Through the match-making efforts of the cadet hostess, three Cassidy sisters (Jo-Ann and twins Connie and Lorrie) were paired with cadets from three different classes. Steve found his soulmate, Connie, early in his cadet career and dated her throughout his last two-and-a-half years at West Point. After completing her nursing program at Washington Hospital Center in Washington, DC, Connie moved to Highland Falls, NY. Despite having 3,600 hours of clinical practice experience, she scrimped by on a low-paying job at the West Point Hospital awaiting her State Board Certification. Her salary of 11 dollars a day, paired with a meager cadet allowance, didn’t allow much for the couple, but Connie was close to Steve.

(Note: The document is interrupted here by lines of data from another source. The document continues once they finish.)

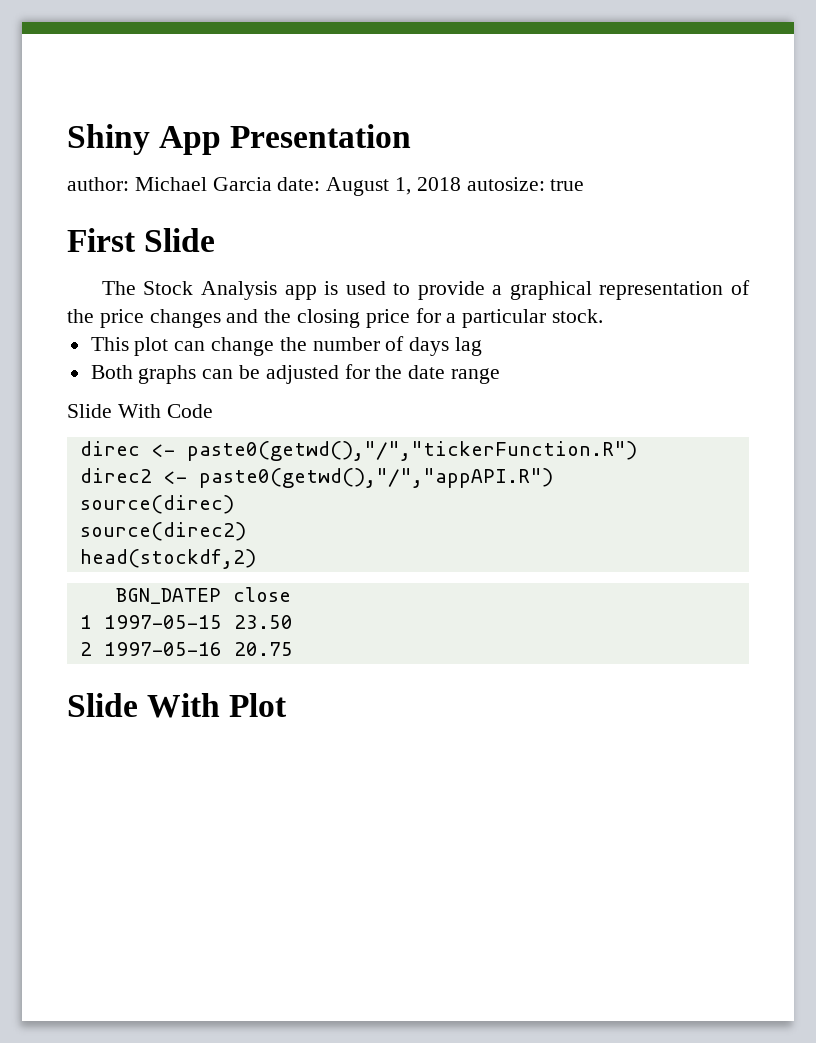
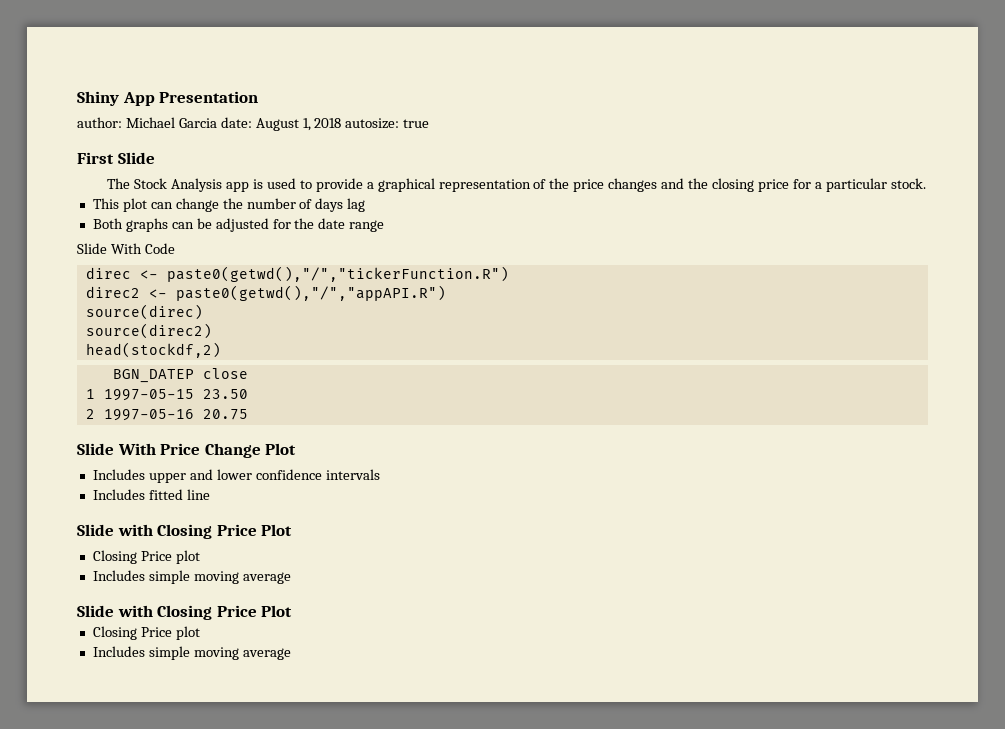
- Slide With Plot
+ Slide With Price Change Plot
+ Includes upper and lower confidence intervals
+ Includes fitted line
+ Slide with Closing Price Plot
+ Closing Price plot
+ Includes simple moving average
+ Slide with Closing Price Plot
+ Closing Price plot
+ Includes simple moving average

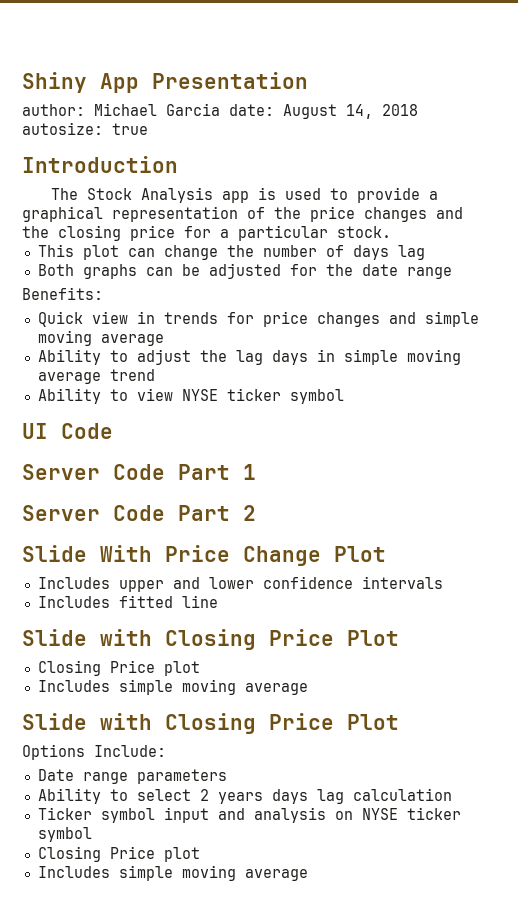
- author: Michael Garcia date: August 1, 2018 autosize: true
+ author: Michael Garcia date: August 14, 2018 autosize: true
- First Slide
+ Introduction
- Slide With Code
- direc <- paste0(getwd(),"/","tickerFunction.R")
- direc2 <- paste0(getwd(),"/","appAPI.R")
- source(direc)
- source(direc2)
- head(stockdf,2)
- BGN_DATEP close
- 1 1997-05-15 23.50
- 2 1997-05-16 20.75
+ Benefits:
+ Quick view in trends for price changes and simple moving average
+ Ability to adjust the lag days in simple moving average trend
+ Ability to view NYSE ticker symbol
+ UI Code
+ Server Code Part 1
+ Server Code Part 2
+ Options Include:
+ Date range parameters
+ Ability to select 2 years days lag calculation
+ Ticker symbol input and analysis on NYSE ticker symbol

A year before Steve’s graduation, Jo-Ann married a member of the Class of ’68. On Graduation Day 1969, the twins had a highly publicized double wedding, complete with cadets raising the arch of sabers as the two couples exited the service. Lorrie wed Robert Keenan Jr., Class of ’67, and Connie married Steve. Their reception was at the NCO Club with flowers on the table reportedly coming from the Superintendent’s garden.
As a newly commissioned second lieutenant of Field Artillery, Steve completed the initial rounds of junior officer training before reporting to Tacoma, WA. When orders to Vietnam were canceled, Steve attended flight school. They moved to Mineral Wells, TX, then Enterprise, AL, where Connie learned the protocols of an Army wife.
When Steve was deployed to Korea for a one-year unaccompanied tour, Connie followed another aviator’s wife to White Hall, PA and continued raising their two infant sons.
Following Korea, Steve answered the call of the cannons and returned to Oklahoma. He was assigned to the Field Artillery School, where he helped write the Soldier’s Manual. While there, he earned an MBA from the University of Oklahoma. Together with his classmate, the “other Steve Williams,” he met the flying hour minimums in hopes of continuing an aviation career.
A non-flying assignment to the 1/81st FA in Neu-Ulm, Germany, extinguished that dream. Steve subsequently became the deputy community commander at Schwäbisch Gmündt, before returning to FORSCOM HQ in Atlanta, GA. Then, while assigned to the 1st Infantry Division at Fort Riley, KS, health issues forced a relocation back to better medical facilities in Atlanta. Steve found himself on the FORSCOM staff again, this time briefing General Colin Powell on the financial status of the command. While there, Steve also taught finance and accounting at Georgia Military College.
He retired as a lieutenant colonel in 1990 and moved to Bartlett, TN. Steve became a cost accountant at Kimberly Clark Corporation’s mill in Memphis. Later, he worked in commercial fleet sales for Ford.
But Steve was not ready to slow down, despite the couple’s numerous medical challenges. His entry in the Class of 1969 Legacy Book praises Connie for remaining tough through bouts of cancer, MS, and diabetes. He also notes that he has been “leaving body parts behind in every hospital,” citing the replacement of his hip and both knees and the removal of his gall bladder.
Undaunted, Steve mentored local girls’ basketball and soccer teams and was dubbed “Coach Grampa.” He and Connie remained active in their local Methodist Church, teaching accelerated reading and math. Together, they were recognized with the Shelby County “Friends of Education Award.”
The final path for Steve began when he suffered a heart attack in late February 2019. He died on March 13, following complications after by-pass surgery, ending nearly 50 years of marriage to his Connie. Together they raised two sons, Kenneth and Christopher. Steve was the loving grandfather of Brianna, Ashlyn and James, and great-grandfather of Kylie Ann.
Steve’s death prompted a precious question, one which only that four-year-old great-granddaughter could ask, “How far is heaven from our house?”